THE PROBLEM. Of all the entries below, retype only the lines from the one with "(457, 503) none" through the one with "[729,132,859,145] [579,157,779,173] Creative", exactly as they appear.

──────

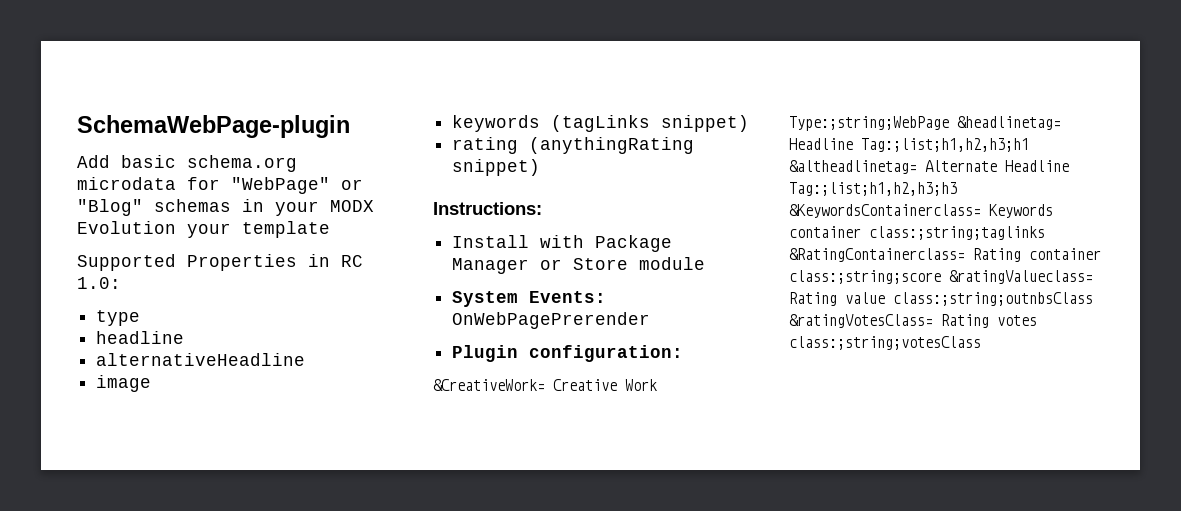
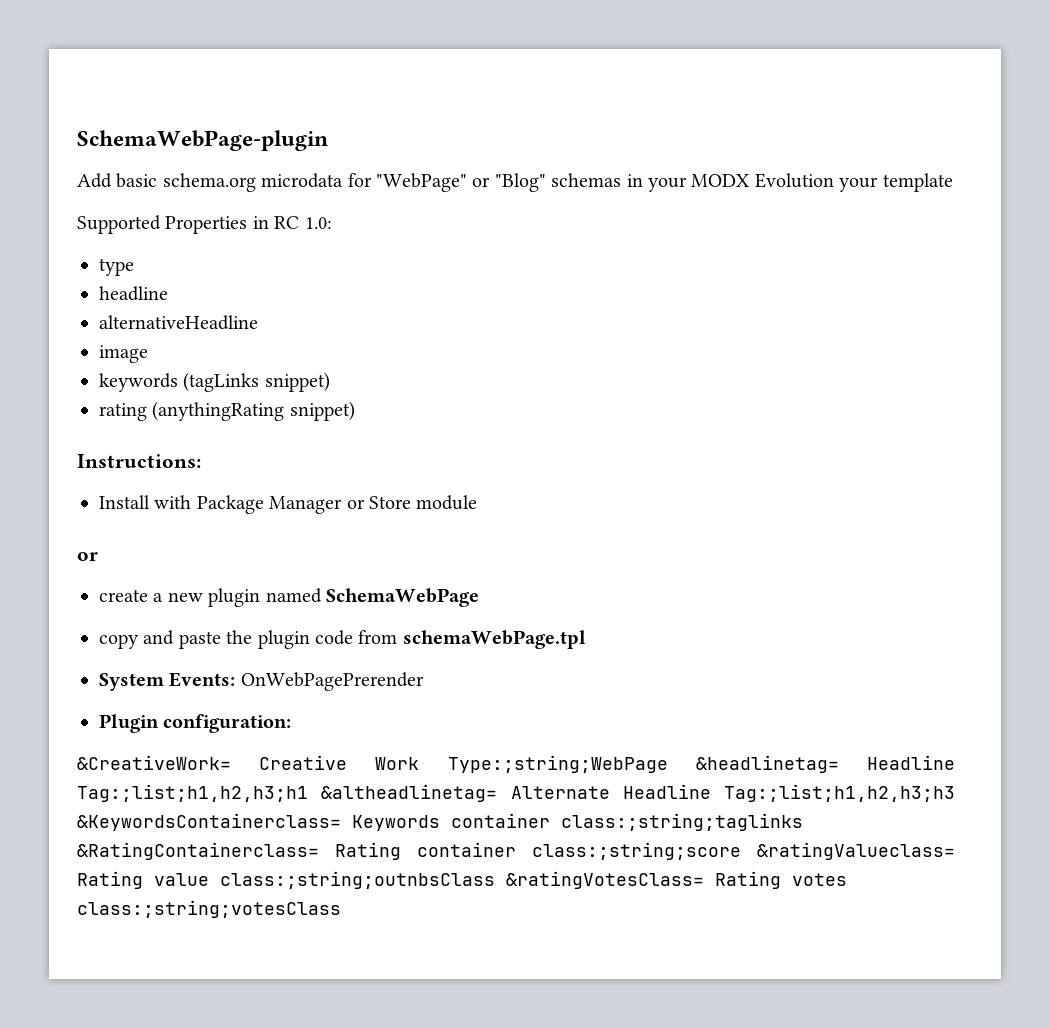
(706, 263) none -> [77,552,98,561] [99,588,479,607] [99,630,586,649] // or // create a new plugin named SchemaWebPage // copy and paste the plugin code from schemaWebPage.tpl

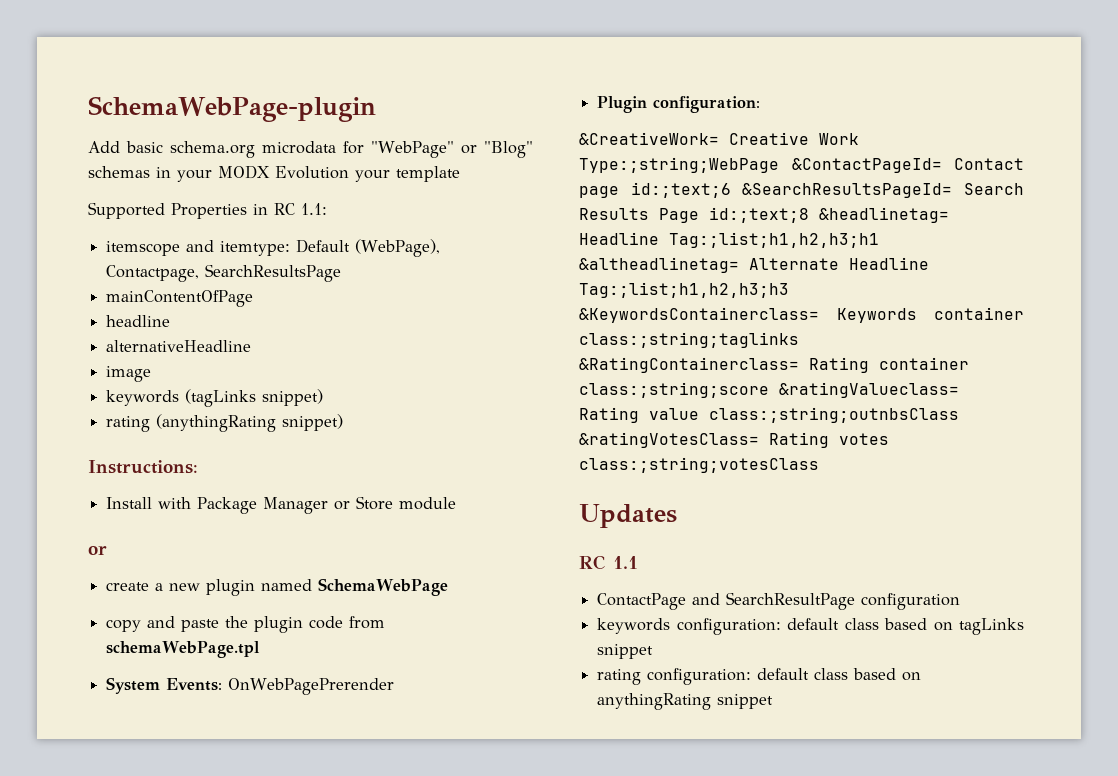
[304,217,332,229] [99,258,134,276] 1.0: // type -> [301,203,327,215] [106,239,441,257] [106,264,342,282] [106,290,254,307] 1.1: // itemscope and itemtype: Default (WebPage), Contactpage, SearchResultsPage // mainContentOfPage
(668, 764) none -> [791,158,1024,173] [579,182,1024,198] [579,207,809,223] &ContactPageId= Contact page id:;text;6 &SearchResultsPageId= Search Results Page id:;text;8
(341, 909) none -> [579,504,677,528] [579,555,638,570] [597,592,961,610] [597,618,1024,635] [597,644,654,659] [597,668,922,685] [597,693,774,710] // Updates // RC 1.1 // ContactPage and SearchResultPage configuration // keywords configuration: default class based on tagLinks snippet // rating configuration: default class based on anythingRating snippet

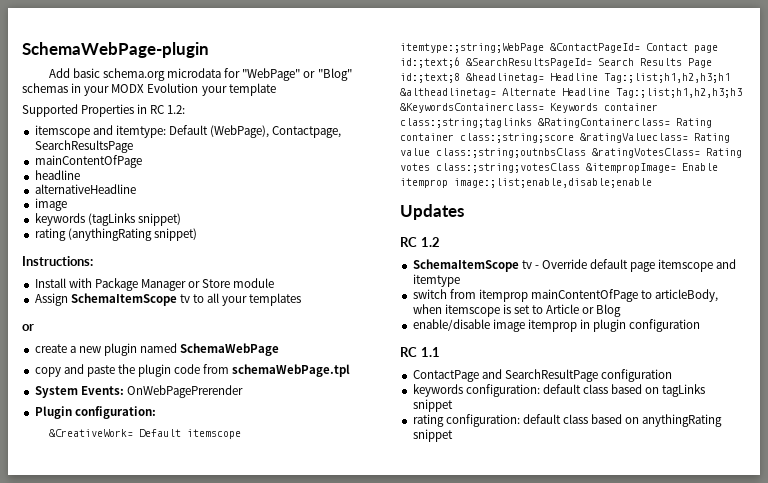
[301,203,327,215] 1.1: -> [167,105,186,114] 1.2:
(457, 503) none -> [34,293,302,306] // Assign SchemaItemScope tv to all your templates
[729,132,859,145] [579,157,779,173] Creative Work Type:;string;WebPage -> [138,429,241,439] [400,43,544,53] Default itemscope itemtype:;string;WebPage
[579,504,677,528] // Updates -> [586,163,718,173] [400,178,652,188] [400,204,464,220] [400,237,440,247] [412,259,737,272] [412,274,460,287] [412,289,719,302] [412,304,622,317] [412,319,701,332] &itempropImage= Enable itemprop image:;list;enable,disable;enable // Updates // RC 1.2 // SchemaItemScope tv - Override default page itemscope and itemtype // switch from itemprop mainContentOfPage to articleBody, when itemscope is set to Article or Blog // enable/disable image itemprop in plugin configuration

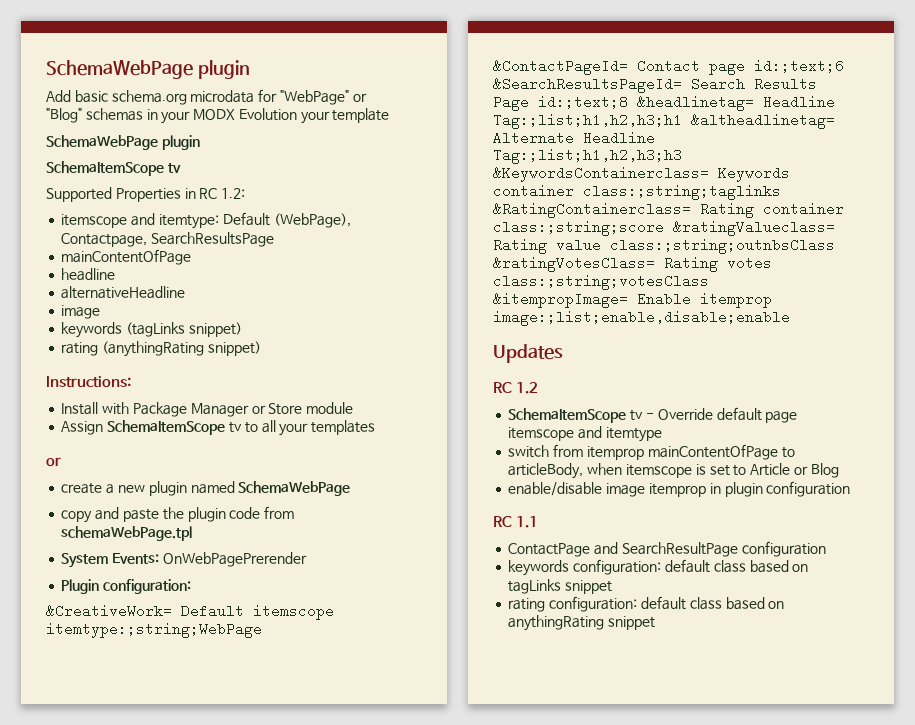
[22,42,209,58] SchemaWebPage-plugin -> [46,60,250,79] SchemaWebPage plugin
(276, 89) none -> [46,135,200,150] [46,161,181,176] // SchemaWebPage plugin // SchemaItemScope tv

──────

TASK RESULT.
(457, 503) none -> [34,293,302,306] // Assign SchemaItemScope tv to all your templates
[729,132,859,145] [579,157,779,173] Creative Work Type:;string;WebPage -> [138,429,241,439] [400,43,544,53] Default itemscope itemtype:;string;WebPage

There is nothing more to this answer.